O złej kondycji polskiego sądownictwa oraz pomysłach na jej poprawienie pisze się ostatnio bardzo dużo. Kolejne reformy okazują się chybione bądź dyskusyjne do tego stopnia, że są odwracane krótko po ich wprowadzeniu, co dotyczy zarówno tzw. reformy Gowina, jak i reformy procesu karnego. Rodzi to oczywiście kolejne perturbacje organizacyjne lub procesowe, a to wywołuje krytykę, mimo że samo wprowadzanie reform było także źle oceniane, nawet przez te same osoby.
Tymczasem 8 września ma, o zgrozo, wejść w życie kolejna reforma, tym razem procesu cywilnego, uchwalona jeszcze przez poprzedni Sejm ustawą z 10 lipca 2015 r. o zmianie ustawy – Kodeks cywilny, ustawy – Kodeks postępowania cywilnego oraz niektórych innych ustaw. O reformie tej jakby trochę zapomniano, co mnie zresztą nie dziwi – sędziowie i inni pracownicy sądów są tak zajęci, że nawet nie mają czasu zagłębić się w przepisach, które dopiero mają wejść w życie, a więc i uświadomić sobie ich konsekwencji. Tymczasem lektura zmian, przy pewnej dozie doświadczenia i wyobraźni, jeży włos na głowie. Nie chodzi mi przy tym o zmianę kodeksu cywilnego ani też o wiele drobnych, nawet przydatnych zmian proceduralnych, jak np. poszerzenie kompetencji referendarzy sądowych. Problem tkwi w najważniejszej zmianie (reformie) wprowadzanej powyższą ustawą, a mianowicie w dopuszczeniu wnoszenia do sądu pism drogą elektroniczną w każdej sprawie cywilnej za pośrednictwem systemu teleinformatycznego obsługującego postępowanie sądowe.
Owa zmiana jest w zasadzie rewolucyjna, gdyż dotychczas składanie pism wymagało zwykłej formy papierowej, natomiast wyjątki dotyczące elektronicznego postępowania upominawczego czy postępowania rejestrowego miały charakter marginalny, bo dotyczyły specyficznych procedur, a zarazem promili wydziałów sądowych w Polsce. Niestety, obecna reforma istotnie pogłębi kryzys wymiaru sprawiedliwości. Przy okazji zmiany dotyczące drogi elektronicznej, oprócz planowych wydatków na wdrożenie systemu, spowodują także nieplanowane wydatki budżetowe rzędu co najmniej kilkudziesięciu milionów złotych rocznie, ku błogiej nieświadomości ministra finansów, skoro autorzy ustawy zamiast kosztów doliczyli się... oszczędności.

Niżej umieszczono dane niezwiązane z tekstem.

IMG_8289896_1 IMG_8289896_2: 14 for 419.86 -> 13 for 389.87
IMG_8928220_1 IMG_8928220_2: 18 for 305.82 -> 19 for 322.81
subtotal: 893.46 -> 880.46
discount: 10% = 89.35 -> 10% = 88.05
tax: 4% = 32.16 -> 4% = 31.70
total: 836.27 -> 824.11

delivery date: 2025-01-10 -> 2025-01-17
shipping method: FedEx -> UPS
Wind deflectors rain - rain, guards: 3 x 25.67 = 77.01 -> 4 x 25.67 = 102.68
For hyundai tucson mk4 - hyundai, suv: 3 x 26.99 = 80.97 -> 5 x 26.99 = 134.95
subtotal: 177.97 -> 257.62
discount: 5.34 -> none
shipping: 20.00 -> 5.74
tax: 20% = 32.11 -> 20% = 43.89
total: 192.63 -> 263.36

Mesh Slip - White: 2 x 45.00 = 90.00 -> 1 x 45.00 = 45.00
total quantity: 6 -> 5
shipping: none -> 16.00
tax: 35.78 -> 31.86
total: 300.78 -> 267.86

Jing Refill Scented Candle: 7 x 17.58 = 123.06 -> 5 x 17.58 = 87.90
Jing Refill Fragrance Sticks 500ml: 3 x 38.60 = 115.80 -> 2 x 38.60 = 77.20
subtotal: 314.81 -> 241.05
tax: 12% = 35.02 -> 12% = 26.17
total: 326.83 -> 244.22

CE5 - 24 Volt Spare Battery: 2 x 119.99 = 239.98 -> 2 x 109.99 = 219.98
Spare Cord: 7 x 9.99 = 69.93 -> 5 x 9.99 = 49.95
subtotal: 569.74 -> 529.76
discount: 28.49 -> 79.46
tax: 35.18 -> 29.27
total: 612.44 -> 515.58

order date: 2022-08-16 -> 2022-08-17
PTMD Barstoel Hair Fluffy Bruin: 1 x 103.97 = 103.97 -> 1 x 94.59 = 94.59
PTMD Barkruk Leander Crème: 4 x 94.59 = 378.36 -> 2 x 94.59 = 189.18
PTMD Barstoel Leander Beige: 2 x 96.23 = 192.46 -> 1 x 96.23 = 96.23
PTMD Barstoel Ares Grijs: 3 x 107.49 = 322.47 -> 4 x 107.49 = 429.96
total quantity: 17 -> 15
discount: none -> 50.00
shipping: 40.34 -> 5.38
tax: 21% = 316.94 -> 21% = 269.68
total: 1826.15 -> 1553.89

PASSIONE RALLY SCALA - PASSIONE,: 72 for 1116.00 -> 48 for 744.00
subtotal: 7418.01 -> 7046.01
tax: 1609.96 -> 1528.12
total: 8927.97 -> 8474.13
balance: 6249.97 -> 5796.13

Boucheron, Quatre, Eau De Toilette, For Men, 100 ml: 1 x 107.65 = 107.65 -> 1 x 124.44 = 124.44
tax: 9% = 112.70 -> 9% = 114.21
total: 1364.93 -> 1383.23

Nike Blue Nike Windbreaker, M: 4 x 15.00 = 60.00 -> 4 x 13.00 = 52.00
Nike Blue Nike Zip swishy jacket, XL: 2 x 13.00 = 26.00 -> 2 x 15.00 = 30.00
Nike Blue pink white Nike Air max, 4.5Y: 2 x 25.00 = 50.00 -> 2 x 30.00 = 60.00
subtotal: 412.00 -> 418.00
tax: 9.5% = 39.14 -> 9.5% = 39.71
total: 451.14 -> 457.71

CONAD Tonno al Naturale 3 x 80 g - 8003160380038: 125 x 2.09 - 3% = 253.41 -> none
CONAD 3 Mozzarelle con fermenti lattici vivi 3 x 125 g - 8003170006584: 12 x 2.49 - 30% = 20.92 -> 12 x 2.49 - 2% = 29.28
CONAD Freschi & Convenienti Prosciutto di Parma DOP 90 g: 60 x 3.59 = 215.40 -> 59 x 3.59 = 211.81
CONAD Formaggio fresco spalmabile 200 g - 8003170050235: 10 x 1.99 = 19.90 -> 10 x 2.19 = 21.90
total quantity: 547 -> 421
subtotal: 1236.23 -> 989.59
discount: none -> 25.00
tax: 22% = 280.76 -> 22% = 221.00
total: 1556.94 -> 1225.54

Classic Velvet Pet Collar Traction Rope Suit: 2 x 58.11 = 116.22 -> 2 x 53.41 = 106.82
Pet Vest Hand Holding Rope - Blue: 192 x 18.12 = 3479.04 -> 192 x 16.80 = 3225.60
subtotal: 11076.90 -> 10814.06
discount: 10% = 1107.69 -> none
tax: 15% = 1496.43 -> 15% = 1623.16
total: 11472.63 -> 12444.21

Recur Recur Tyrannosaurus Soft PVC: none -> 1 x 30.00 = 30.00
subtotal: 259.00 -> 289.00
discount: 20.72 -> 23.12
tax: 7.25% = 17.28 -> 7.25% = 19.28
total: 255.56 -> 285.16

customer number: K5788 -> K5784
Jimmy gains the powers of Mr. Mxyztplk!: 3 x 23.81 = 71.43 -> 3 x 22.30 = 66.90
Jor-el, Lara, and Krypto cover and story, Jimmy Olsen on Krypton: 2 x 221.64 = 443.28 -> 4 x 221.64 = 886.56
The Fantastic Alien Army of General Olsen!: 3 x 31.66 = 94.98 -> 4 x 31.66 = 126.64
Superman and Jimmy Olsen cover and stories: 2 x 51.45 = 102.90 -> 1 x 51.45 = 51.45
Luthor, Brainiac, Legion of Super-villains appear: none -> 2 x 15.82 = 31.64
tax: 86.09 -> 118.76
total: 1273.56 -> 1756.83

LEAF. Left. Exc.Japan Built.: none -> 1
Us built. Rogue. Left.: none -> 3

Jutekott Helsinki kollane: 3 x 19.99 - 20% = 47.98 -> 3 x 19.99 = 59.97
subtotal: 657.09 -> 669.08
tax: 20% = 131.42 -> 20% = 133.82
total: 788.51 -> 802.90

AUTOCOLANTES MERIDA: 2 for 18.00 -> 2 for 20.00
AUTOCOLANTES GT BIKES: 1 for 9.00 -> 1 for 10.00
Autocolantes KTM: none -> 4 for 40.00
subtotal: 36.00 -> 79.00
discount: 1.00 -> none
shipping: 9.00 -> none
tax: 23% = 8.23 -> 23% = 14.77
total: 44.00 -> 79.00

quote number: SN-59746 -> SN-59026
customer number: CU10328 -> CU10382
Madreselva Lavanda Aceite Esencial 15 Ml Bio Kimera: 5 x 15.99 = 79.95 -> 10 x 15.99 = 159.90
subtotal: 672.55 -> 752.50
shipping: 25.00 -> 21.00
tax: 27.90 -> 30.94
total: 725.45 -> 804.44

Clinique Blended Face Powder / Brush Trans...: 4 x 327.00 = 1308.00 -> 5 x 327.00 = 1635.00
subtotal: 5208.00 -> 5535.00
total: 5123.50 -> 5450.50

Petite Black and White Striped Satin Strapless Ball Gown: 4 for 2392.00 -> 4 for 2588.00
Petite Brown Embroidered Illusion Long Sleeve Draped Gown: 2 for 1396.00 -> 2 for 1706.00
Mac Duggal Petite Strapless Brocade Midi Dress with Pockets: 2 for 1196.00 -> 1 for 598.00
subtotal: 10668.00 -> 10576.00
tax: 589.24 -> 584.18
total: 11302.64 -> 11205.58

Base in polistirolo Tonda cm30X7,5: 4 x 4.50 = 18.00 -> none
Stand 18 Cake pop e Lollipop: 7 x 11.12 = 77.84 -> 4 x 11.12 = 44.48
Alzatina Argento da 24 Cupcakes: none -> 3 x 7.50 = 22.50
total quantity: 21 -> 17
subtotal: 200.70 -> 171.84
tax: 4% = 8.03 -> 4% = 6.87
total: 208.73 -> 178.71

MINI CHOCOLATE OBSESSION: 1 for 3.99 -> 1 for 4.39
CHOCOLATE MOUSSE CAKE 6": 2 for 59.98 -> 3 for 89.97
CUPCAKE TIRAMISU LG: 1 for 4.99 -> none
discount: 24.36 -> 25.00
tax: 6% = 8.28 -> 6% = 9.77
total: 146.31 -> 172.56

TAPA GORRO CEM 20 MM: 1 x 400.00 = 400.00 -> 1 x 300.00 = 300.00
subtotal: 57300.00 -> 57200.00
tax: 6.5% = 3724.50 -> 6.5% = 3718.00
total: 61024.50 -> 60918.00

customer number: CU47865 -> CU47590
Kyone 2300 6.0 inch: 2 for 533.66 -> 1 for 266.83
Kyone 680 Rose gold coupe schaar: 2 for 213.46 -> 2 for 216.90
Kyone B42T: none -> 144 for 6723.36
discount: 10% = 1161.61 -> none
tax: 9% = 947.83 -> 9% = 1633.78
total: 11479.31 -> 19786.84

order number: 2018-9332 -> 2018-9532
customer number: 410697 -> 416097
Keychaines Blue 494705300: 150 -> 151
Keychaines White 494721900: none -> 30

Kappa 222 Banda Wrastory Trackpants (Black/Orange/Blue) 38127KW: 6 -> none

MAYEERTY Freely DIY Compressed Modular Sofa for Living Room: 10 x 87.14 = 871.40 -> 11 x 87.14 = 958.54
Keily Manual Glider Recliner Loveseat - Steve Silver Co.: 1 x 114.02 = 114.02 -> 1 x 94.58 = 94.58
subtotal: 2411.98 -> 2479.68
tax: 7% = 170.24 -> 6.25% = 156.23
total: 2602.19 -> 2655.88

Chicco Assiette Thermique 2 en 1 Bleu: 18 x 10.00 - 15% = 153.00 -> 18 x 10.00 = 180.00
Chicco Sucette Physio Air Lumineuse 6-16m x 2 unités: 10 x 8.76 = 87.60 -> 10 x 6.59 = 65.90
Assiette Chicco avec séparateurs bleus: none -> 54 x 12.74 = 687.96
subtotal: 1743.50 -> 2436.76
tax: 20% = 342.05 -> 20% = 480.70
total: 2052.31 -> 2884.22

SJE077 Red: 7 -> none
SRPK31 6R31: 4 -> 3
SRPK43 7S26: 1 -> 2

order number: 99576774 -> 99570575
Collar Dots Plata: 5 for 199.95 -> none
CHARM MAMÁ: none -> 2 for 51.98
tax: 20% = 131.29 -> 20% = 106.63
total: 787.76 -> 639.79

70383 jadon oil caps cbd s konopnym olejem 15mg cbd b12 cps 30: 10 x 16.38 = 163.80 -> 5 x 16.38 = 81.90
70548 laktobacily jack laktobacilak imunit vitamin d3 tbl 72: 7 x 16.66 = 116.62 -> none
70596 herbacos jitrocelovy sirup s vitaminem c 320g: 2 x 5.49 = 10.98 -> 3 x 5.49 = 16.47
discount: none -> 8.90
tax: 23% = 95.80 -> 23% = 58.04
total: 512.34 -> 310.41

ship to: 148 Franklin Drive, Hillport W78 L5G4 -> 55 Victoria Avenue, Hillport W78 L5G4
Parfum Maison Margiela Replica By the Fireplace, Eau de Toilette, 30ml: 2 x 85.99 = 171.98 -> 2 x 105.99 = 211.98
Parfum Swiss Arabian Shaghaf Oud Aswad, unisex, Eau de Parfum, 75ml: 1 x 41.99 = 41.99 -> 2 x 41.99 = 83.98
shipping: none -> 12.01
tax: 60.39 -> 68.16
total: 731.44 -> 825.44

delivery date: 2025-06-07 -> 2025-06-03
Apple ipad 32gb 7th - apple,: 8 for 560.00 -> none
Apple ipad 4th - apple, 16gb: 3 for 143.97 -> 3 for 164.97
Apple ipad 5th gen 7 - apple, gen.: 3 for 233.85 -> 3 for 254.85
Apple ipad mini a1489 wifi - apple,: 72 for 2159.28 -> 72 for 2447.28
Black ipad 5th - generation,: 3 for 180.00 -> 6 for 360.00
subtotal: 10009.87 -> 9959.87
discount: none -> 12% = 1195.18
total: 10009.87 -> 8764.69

Krok do przodu, dwa kroki do tyłu
Po kolei. Wydawałoby się, że wnoszenie do sądu pism drogą elektroniczną będzie krokiem do przodu, skoro jest zgodne z duchem czasów cyfryzacji i przejawem nowoczesności. Zastrzegam od razu, że nie jestem przeciwnikiem e-technologii, przeciwnie, chętnie kupuję przez internet i korzystam z bankowości elektronicznej. Rzecz polega na tym, że rolą komunikacji elektronicznej jest – ogólnie rzecz ujmując – ułatwianie ludziom życia, zwiększanie wydajności pracy, oszczędzanie czasu i pieniędzy. I tak właśnie jest np. w bankowości elektronicznej – przelew internetowy nie kosztuje klienta nic albo kosztuje dużo mniej niż tradycyjny, by go zlecić, nie trzeba stać w kolejce w banku lub na poczcie, a nawet wychodzić z domu; bank z kolei oszczędza na wielkości oddziałów, liczbie zatrudnianych pracowników, nie musi też drukować i archiwizować dokumentów, gdyż proces przelewu następuje automatycznie i jest tylko zapisywany na serwerach. Jednym słowem, wszyscy zyskują i są zadowoleni.
Czy tak samo będzie, gdy dopuszczone zostanie wnoszenie do sądu we wszystkich kategoriach spraw cywilnych pism procesowych drogą elektroniczną? Zdecydowanie nie. Proces cywilny na razie nie traci bowiem charakteru papierowego, opartego na tradycyjnych aktach, a korzystanie z formy elektronicznej nie będzie obowiązkowe dla wszystkich jego uczestników, to zaś rodzi określone konsekwencje.